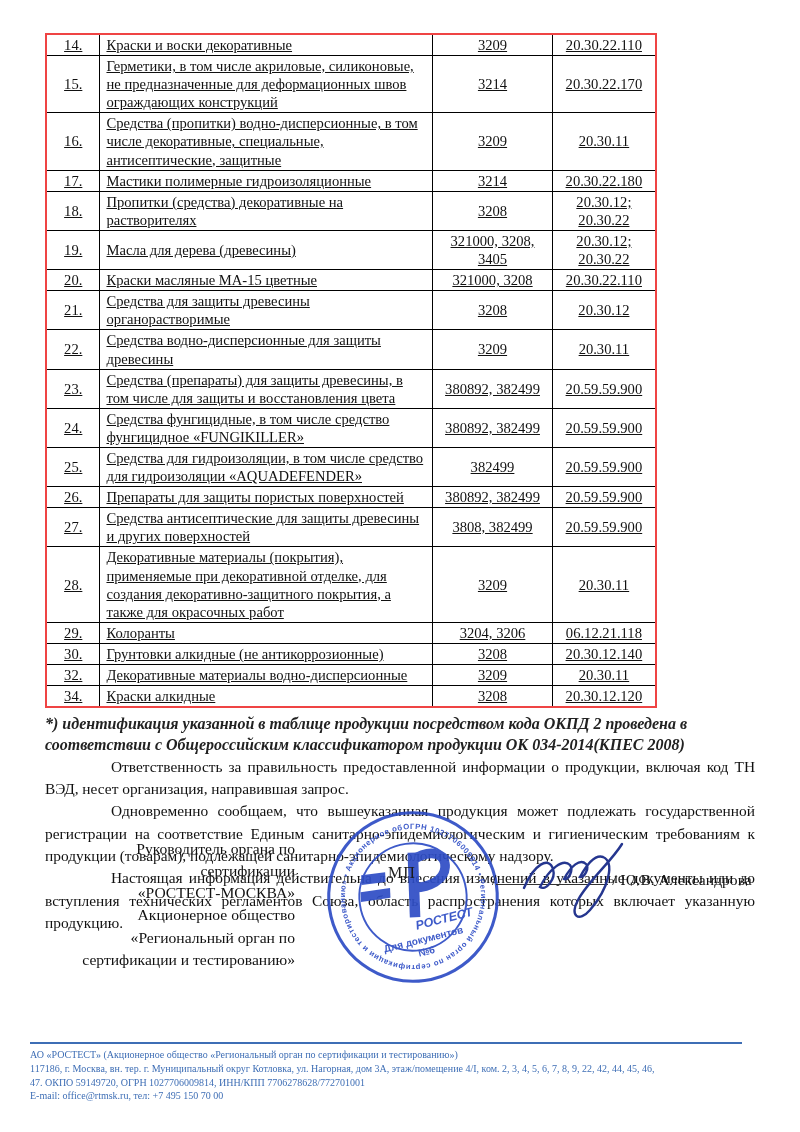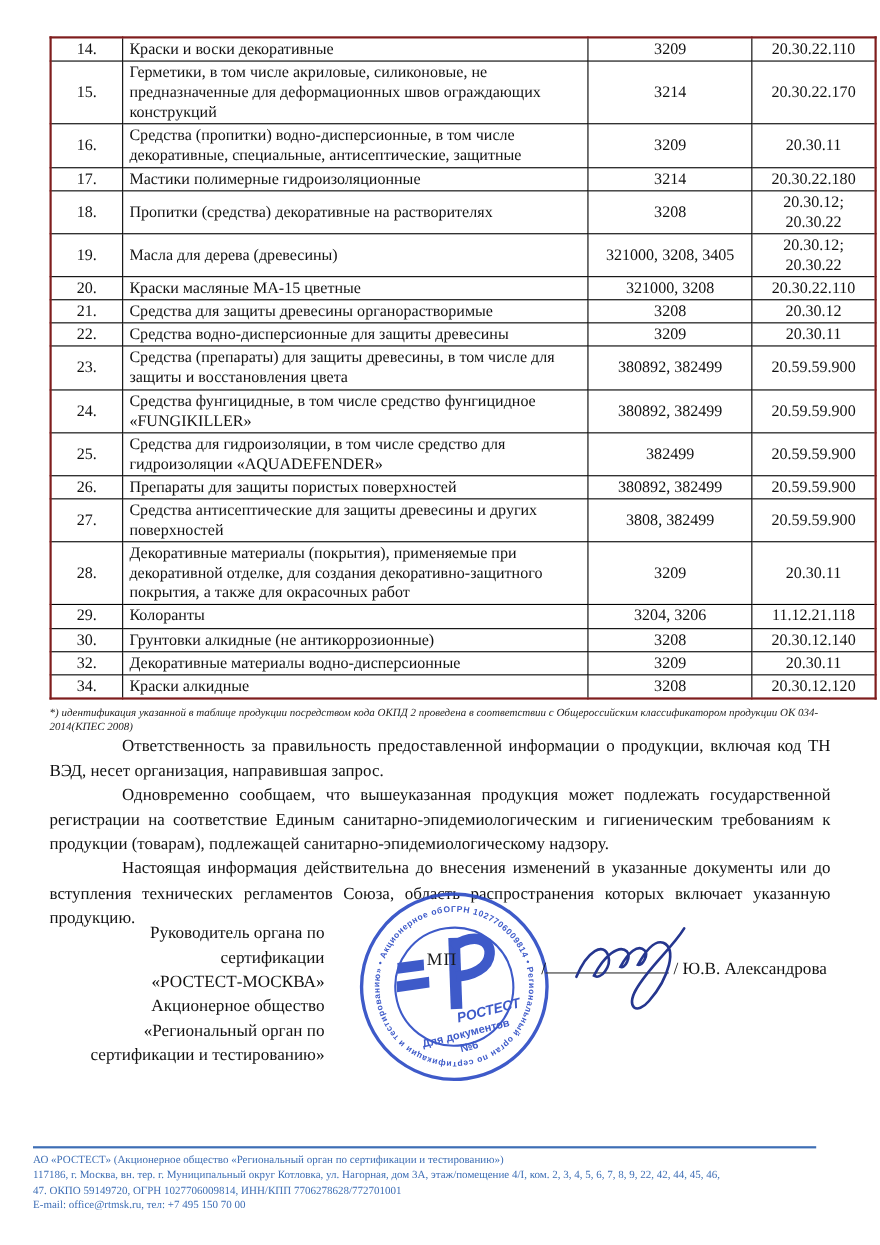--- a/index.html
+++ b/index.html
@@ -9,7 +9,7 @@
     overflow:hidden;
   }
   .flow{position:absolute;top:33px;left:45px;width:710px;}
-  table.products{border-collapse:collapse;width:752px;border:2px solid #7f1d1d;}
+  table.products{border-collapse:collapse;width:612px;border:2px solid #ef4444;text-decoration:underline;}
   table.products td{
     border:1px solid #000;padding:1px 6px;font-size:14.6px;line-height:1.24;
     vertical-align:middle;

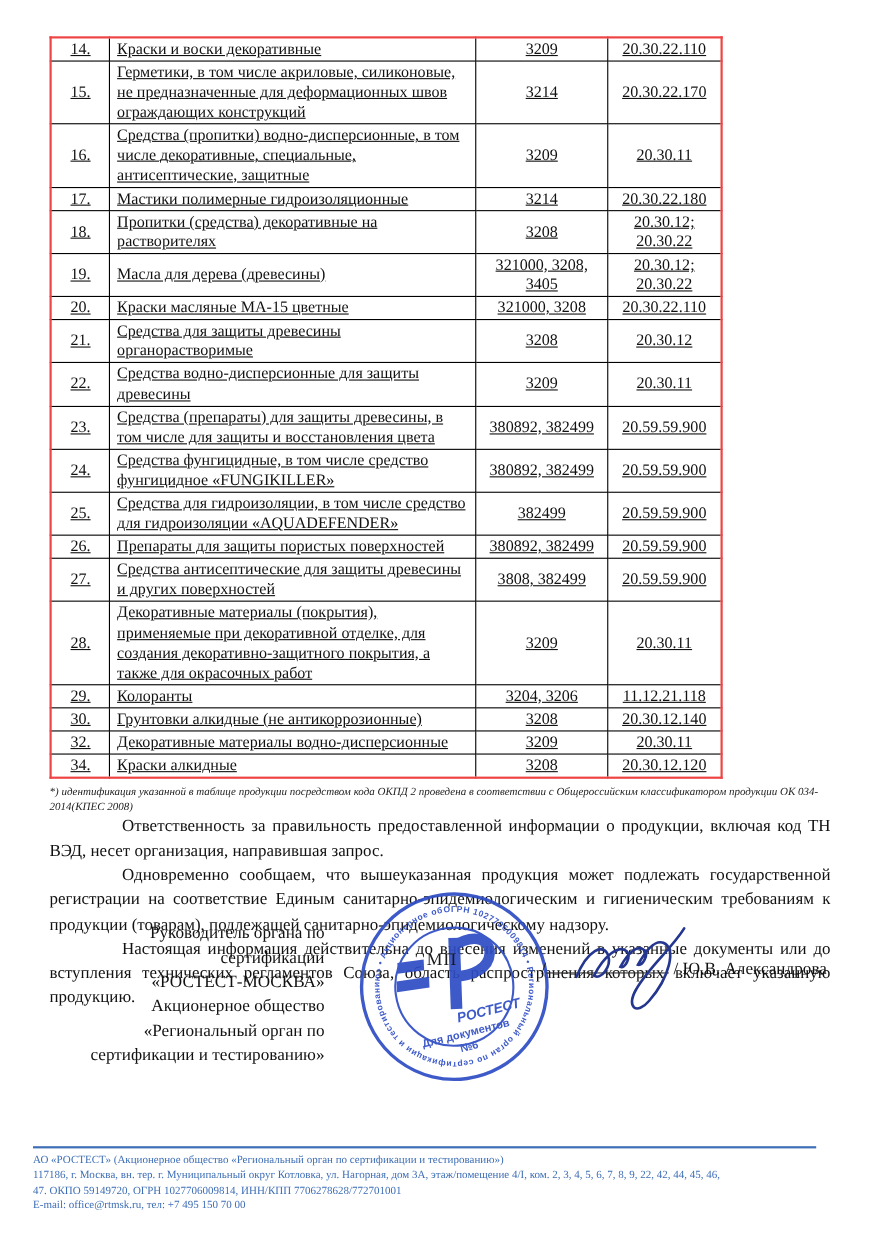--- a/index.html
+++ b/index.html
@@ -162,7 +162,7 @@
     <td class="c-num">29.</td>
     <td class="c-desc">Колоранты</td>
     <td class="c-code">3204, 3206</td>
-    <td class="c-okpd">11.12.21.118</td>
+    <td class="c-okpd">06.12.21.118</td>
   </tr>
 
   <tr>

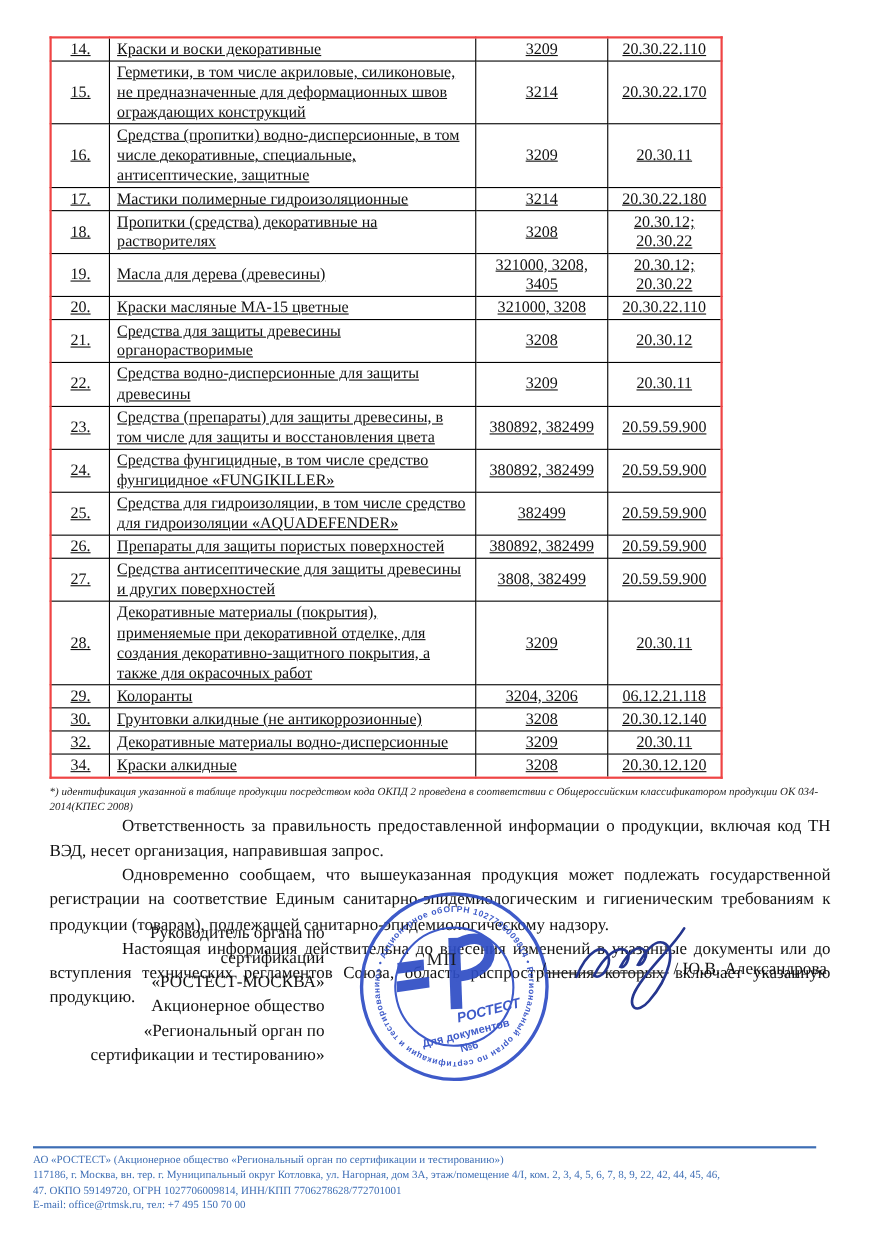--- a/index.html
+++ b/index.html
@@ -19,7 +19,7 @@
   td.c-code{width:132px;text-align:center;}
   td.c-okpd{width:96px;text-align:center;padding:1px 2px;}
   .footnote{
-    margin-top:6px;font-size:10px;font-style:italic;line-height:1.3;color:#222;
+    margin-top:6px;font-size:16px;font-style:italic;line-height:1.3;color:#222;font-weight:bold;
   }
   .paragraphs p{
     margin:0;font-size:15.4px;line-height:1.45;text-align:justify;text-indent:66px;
_____
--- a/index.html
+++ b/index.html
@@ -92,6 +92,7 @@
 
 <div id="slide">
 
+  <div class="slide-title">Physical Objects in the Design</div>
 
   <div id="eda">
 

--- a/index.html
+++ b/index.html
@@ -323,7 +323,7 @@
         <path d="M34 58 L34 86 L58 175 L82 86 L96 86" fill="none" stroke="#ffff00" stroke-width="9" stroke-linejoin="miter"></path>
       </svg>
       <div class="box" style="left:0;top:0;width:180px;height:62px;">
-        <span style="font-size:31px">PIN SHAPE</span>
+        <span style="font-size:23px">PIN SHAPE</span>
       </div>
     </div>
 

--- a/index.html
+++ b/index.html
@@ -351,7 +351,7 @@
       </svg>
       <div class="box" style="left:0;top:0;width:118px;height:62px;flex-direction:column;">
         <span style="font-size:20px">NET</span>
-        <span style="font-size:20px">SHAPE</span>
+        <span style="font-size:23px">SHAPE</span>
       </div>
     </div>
_____
◆ What you should do: Above are the entries; copy every line among them that contains the word "SHAPE".

◆ Completed task:
-        <span style="font-size:31px">PIN SHAPE</span>
+        <span style="font-size:23px">PIN SHAPE</span>
-        <span style="font-size:20px">SHAPE</span>
+        <span style="font-size:23px">SHAPE</span>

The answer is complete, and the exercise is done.